◆ **Task to complete**: Starting at the line containing "[159,289,241,303] IPS-patchare, ->" and ending at the line containing "[315,289,407,300] Lunar IPS", print every line of the material below exactly, both ends included, and stop there.

──────── Given data ────────

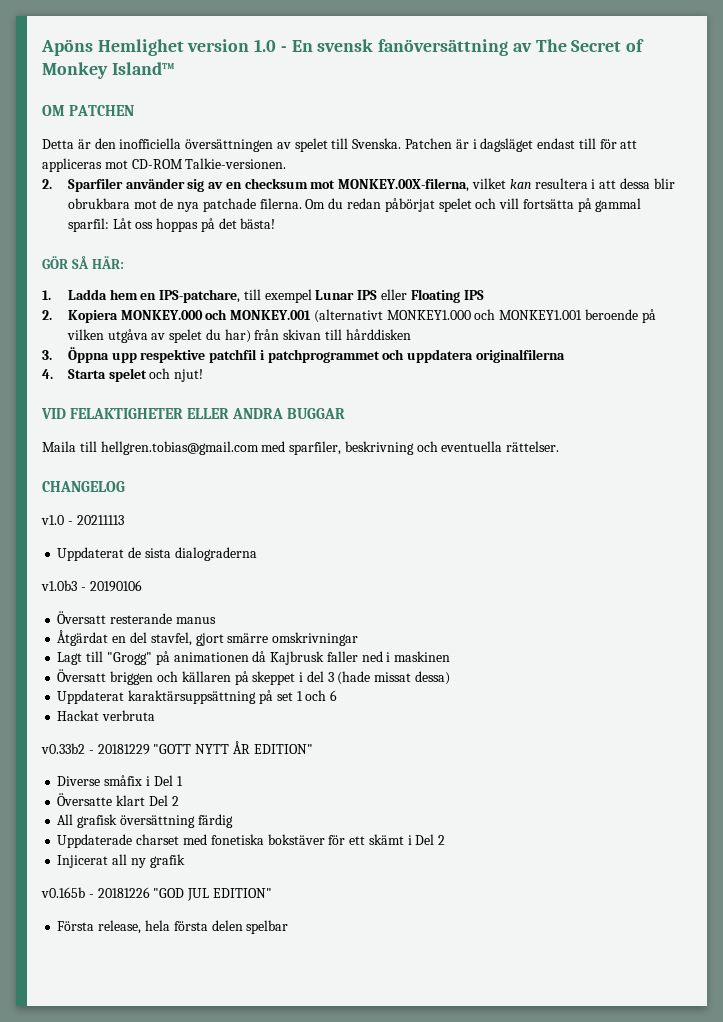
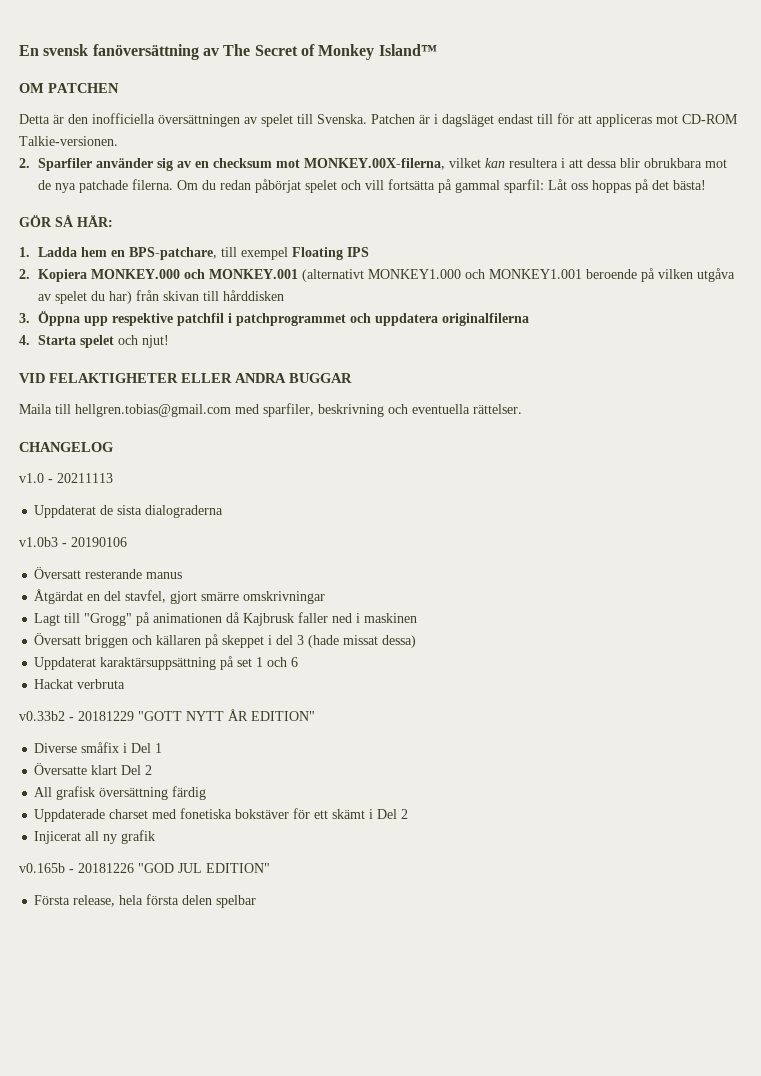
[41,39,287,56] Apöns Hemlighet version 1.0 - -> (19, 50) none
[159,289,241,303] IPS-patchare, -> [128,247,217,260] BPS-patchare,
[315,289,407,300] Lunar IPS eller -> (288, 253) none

────────
──────── Given data ────────

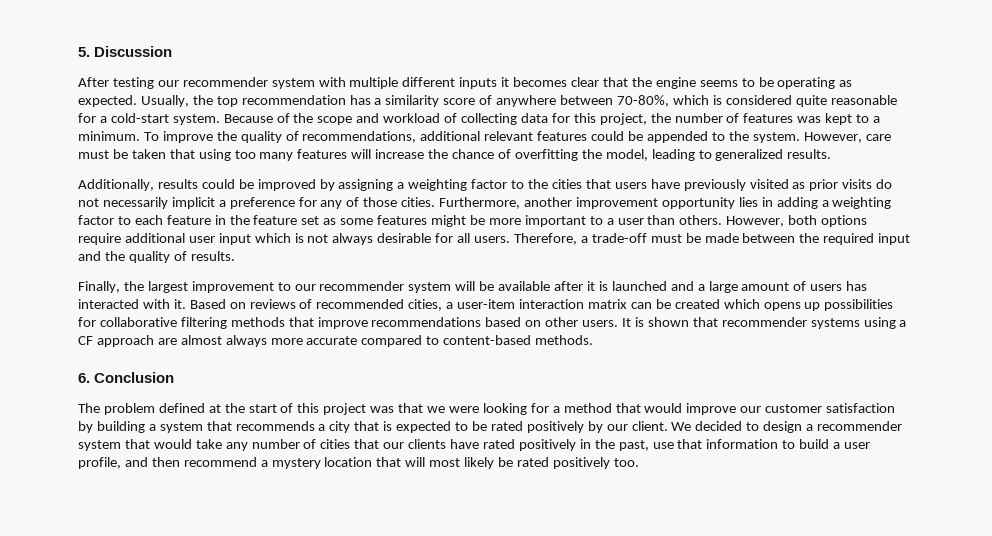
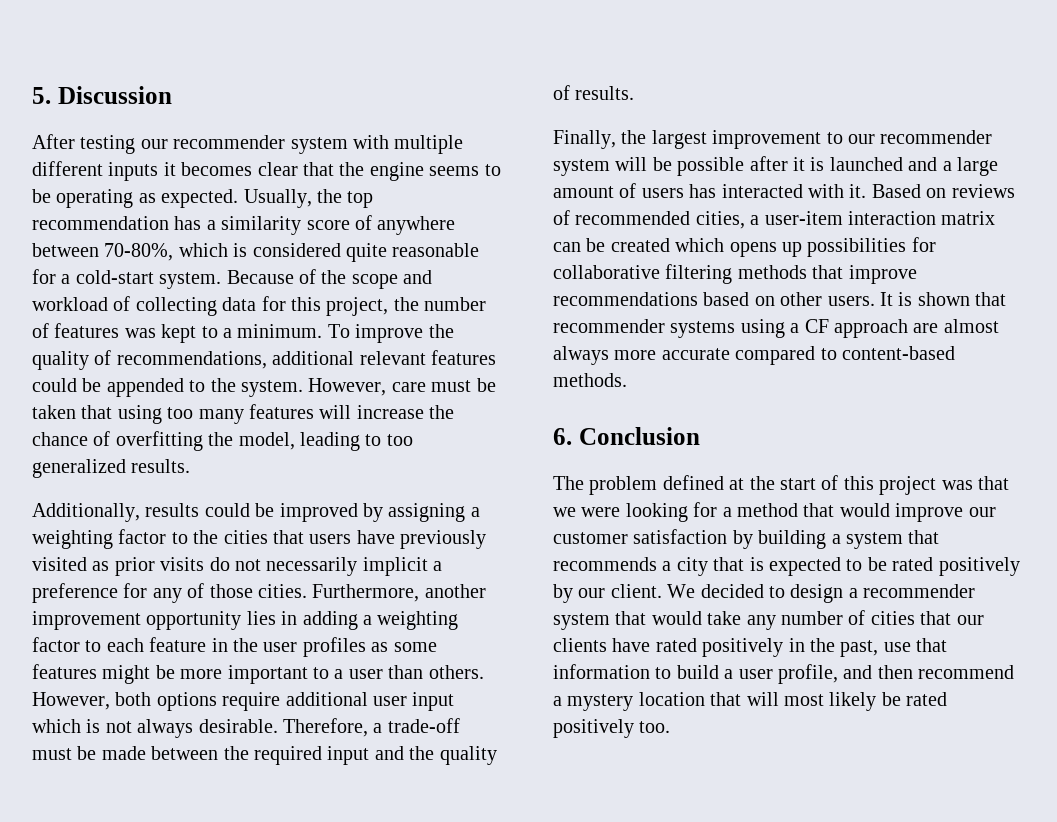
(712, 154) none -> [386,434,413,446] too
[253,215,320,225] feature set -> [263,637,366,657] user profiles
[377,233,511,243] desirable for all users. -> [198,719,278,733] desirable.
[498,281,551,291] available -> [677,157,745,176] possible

────────
──────── Given data ────────

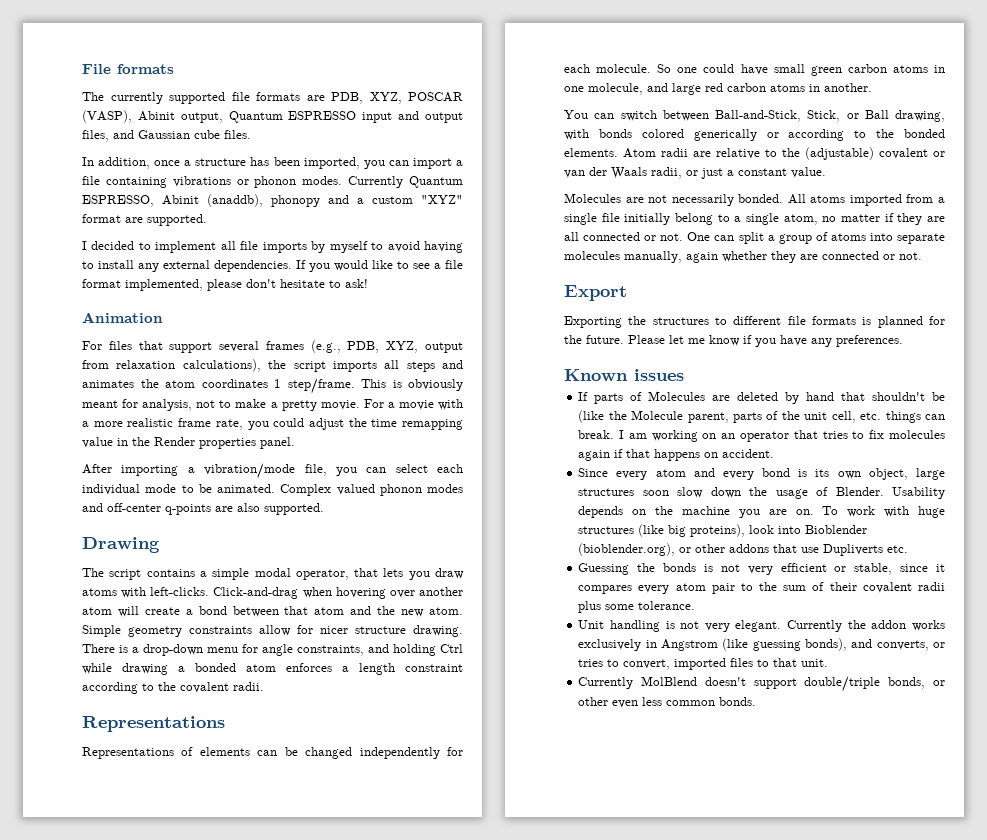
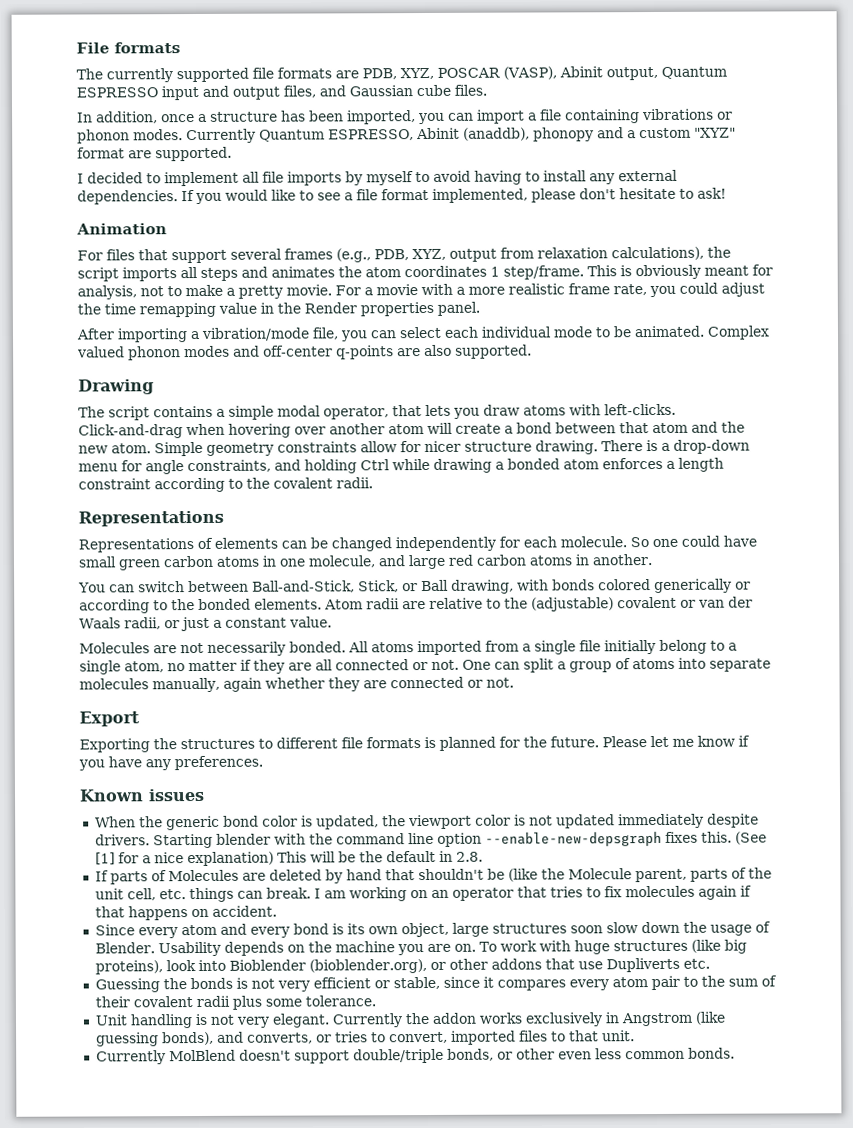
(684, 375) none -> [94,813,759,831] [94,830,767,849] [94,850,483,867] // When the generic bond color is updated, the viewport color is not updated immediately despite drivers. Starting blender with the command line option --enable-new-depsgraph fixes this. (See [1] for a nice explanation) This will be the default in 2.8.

────────

◆ **Answer to this problem**:
[159,289,241,303] IPS-patchare, -> [128,247,217,260] BPS-patchare,
[315,289,407,300] Lunar IPS eller -> (288, 253) none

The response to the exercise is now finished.